_Work instructions_
Transcribe the listing below in full, exactly, with no images.

_Records for the exercise_

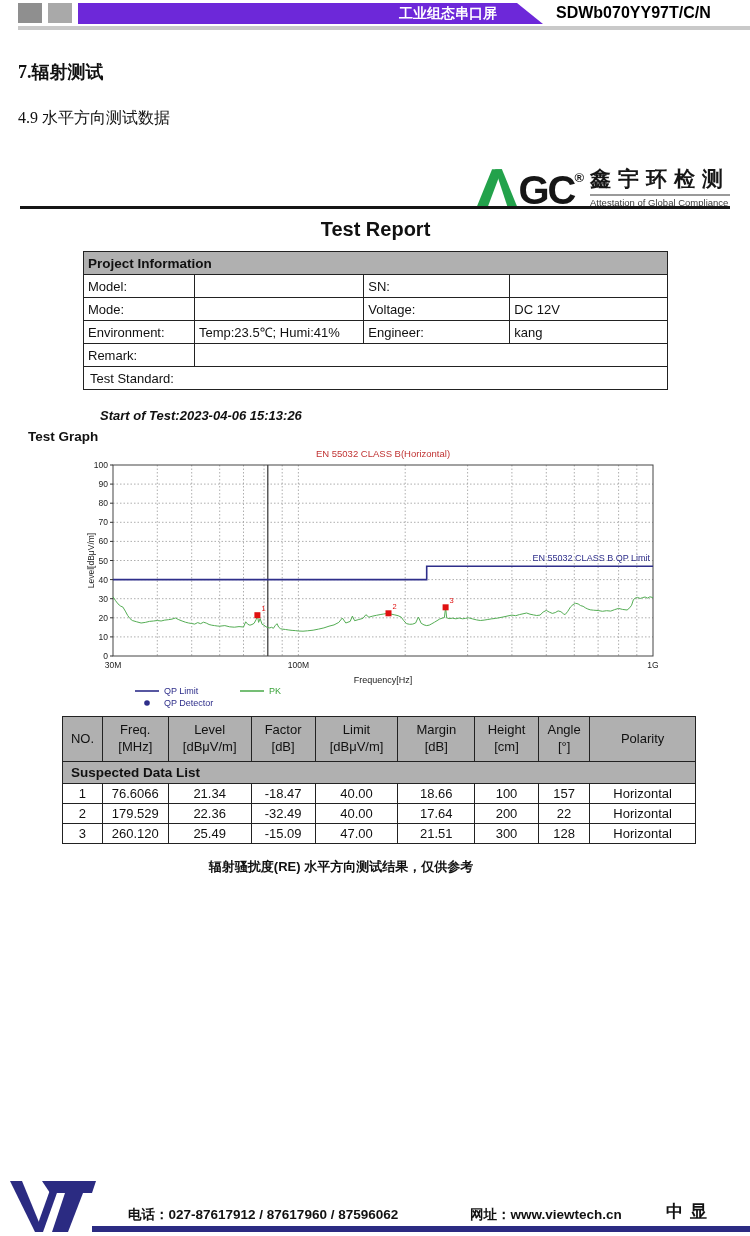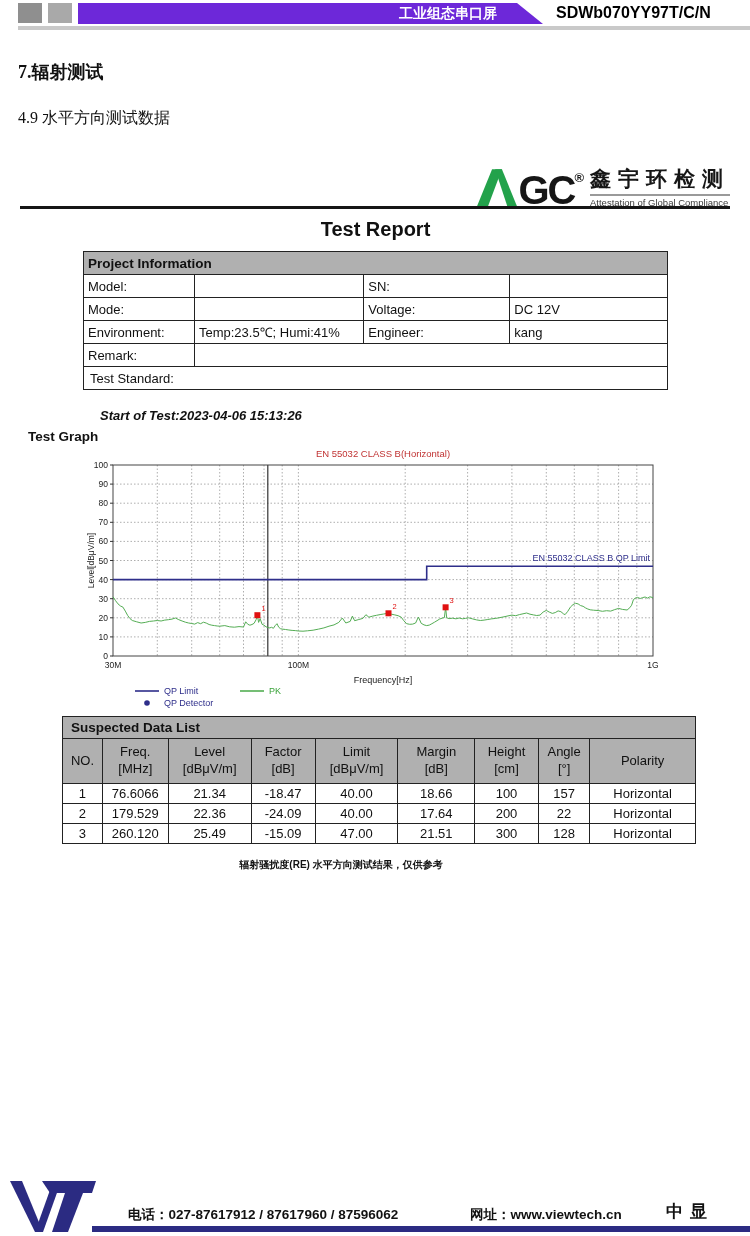--- a/index.html
+++ b/index.html
@@ -207,10 +207,7 @@
         <col style="width:16.7%">
     </colgroup>
     <tbody>
-        <tr>
-      <th class="gray title" colspan="9">Suspected Data List</th>
-    </tr>
-    <tr id="sus-head">
+        <tr id="sus-head">
           <th class="gray ch">NO.</th>
           <th class="gray ch">Freq.<br>[MHz]</th>
           <th class="gray ch">Level<br>[dBμV/m]</th>
@@ -221,6 +218,9 @@
           <th class="gray ch">Angle<br>[°]</th>
           <th class="gray ch">Polarity</th>
         </tr>
+    <tr>
+      <th class="gray title" colspan="9">Suspected Data List</th>
+    </tr>
     </tbody>
       <tbody id="sus-body">
         <tr>

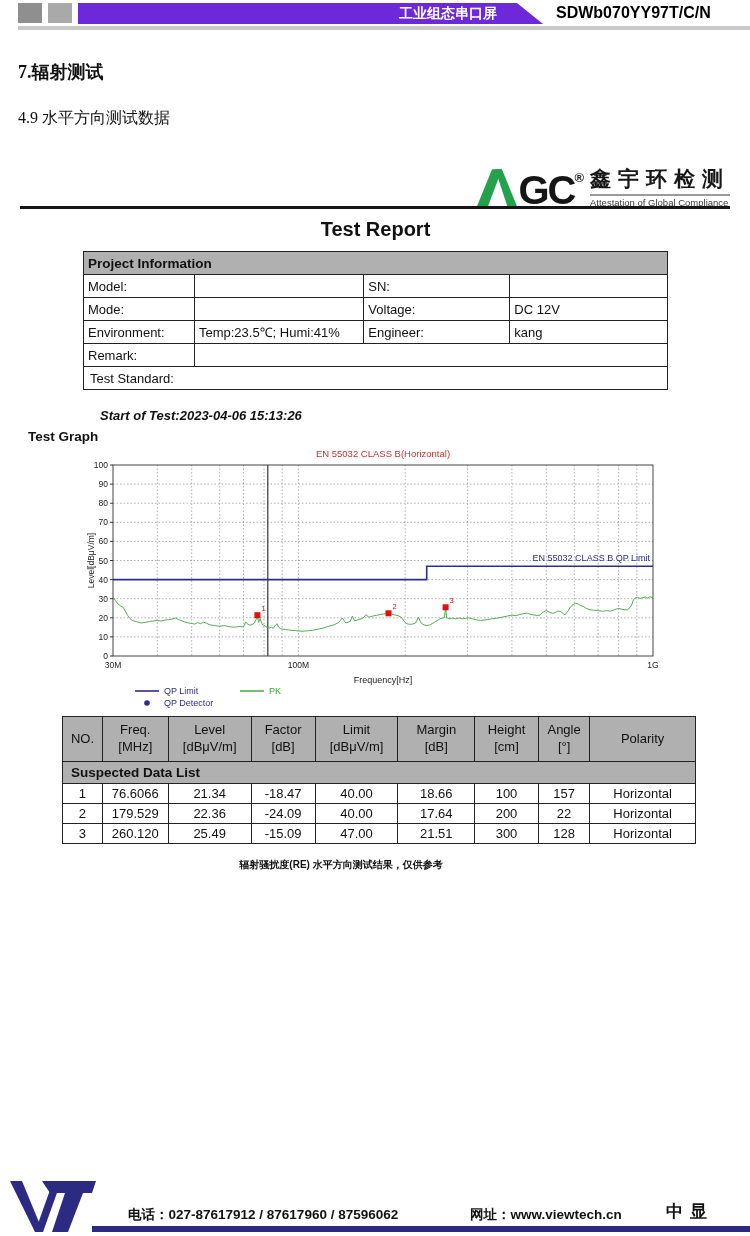--- a/index.html
+++ b/index.html
@@ -238,7 +238,7 @@
           <td>2</td>
           <td>179.529</td>
           <td>22.36</td>
-          <td>-24.09</td>
+          <td>-32.49</td>
           <td>40.00</td>
           <td>17.64</td>
           <td>200</td>

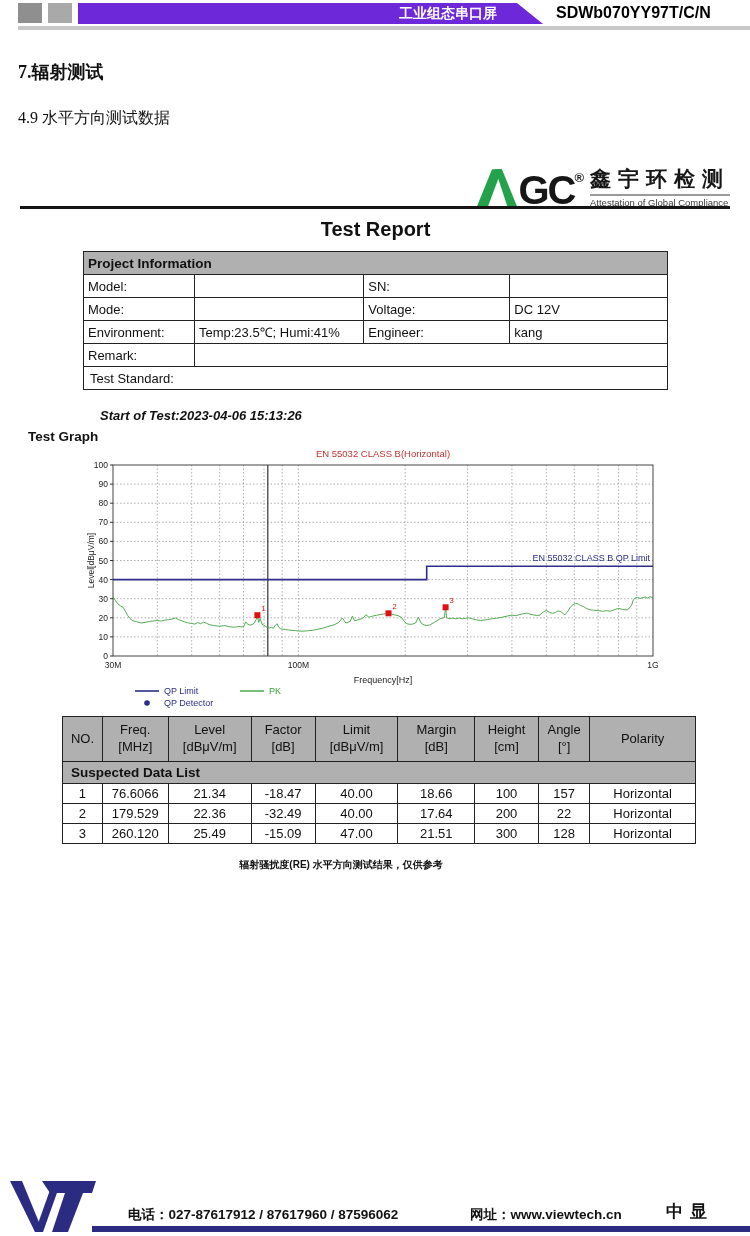--- a/index.html
+++ b/index.html
@@ -43,7 +43,7 @@
   .stable .title{font-weight:bold;font-size:13.5px;text-align:left;padding:3px 0 3px 8px;}
   .stable .ch{height:44px;font-weight:normal;line-height:1.3;}
   .stable td{height:19px;}
-  .caption{position:absolute;left:0;top:858px;width:682px;text-align:center;font-weight:bold;font-size:10px;}
+  .caption{position:absolute;left:0;top:858px;width:682px;text-align:center;font-weight:bold;font-size:13px;}
   
   .vt{position:absolute;left:8px;top:1178px;}
   .fbar{position:absolute;left:92px;top:1226px;width:658px;height:6px;}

_Answer section_
--- a/index.html
+++ b/index.html
@@ -207,10 +207,7 @@
         <col style="width:16.7%">
     </colgroup>
     <tbody>
-        <tr>
-      <th class="gray title" colspan="9">Suspected Data List</th>
-    </tr>
-    <tr id="sus-head">
+        <tr id="sus-head">
           <th class="gray ch">NO.</th>
           <th class="gray ch">Freq.<br>[MHz]</th>
           <th class="gray ch">Level<br>[dBμV/m]</th>
@@ -221,6 +218,9 @@
           <th class="gray ch">Angle<br>[°]</th>
           <th class="gray ch">Polarity</th>
         </tr>
+    <tr>
+      <th class="gray title" colspan="9">Suspected Data List</th>
+    </tr>
     </tbody>
       <tbody id="sus-body">
         <tr>

--- a/index.html
+++ b/index.html
@@ -238,7 +238,7 @@
           <td>2</td>
           <td>179.529</td>
           <td>22.36</td>
-          <td>-24.09</td>
+          <td>-32.49</td>
           <td>40.00</td>
           <td>17.64</td>
           <td>200</td>

--- a/index.html
+++ b/index.html
@@ -43,7 +43,7 @@
   .stable .title{font-weight:bold;font-size:13.5px;text-align:left;padding:3px 0 3px 8px;}
   .stable .ch{height:44px;font-weight:normal;line-height:1.3;}
   .stable td{height:19px;}
-  .caption{position:absolute;left:0;top:858px;width:682px;text-align:center;font-weight:bold;font-size:10px;}
+  .caption{position:absolute;left:0;top:858px;width:682px;text-align:center;font-weight:bold;font-size:13px;}
   
   .vt{position:absolute;left:8px;top:1178px;}
   .fbar{position:absolute;left:92px;top:1226px;width:658px;height:6px;}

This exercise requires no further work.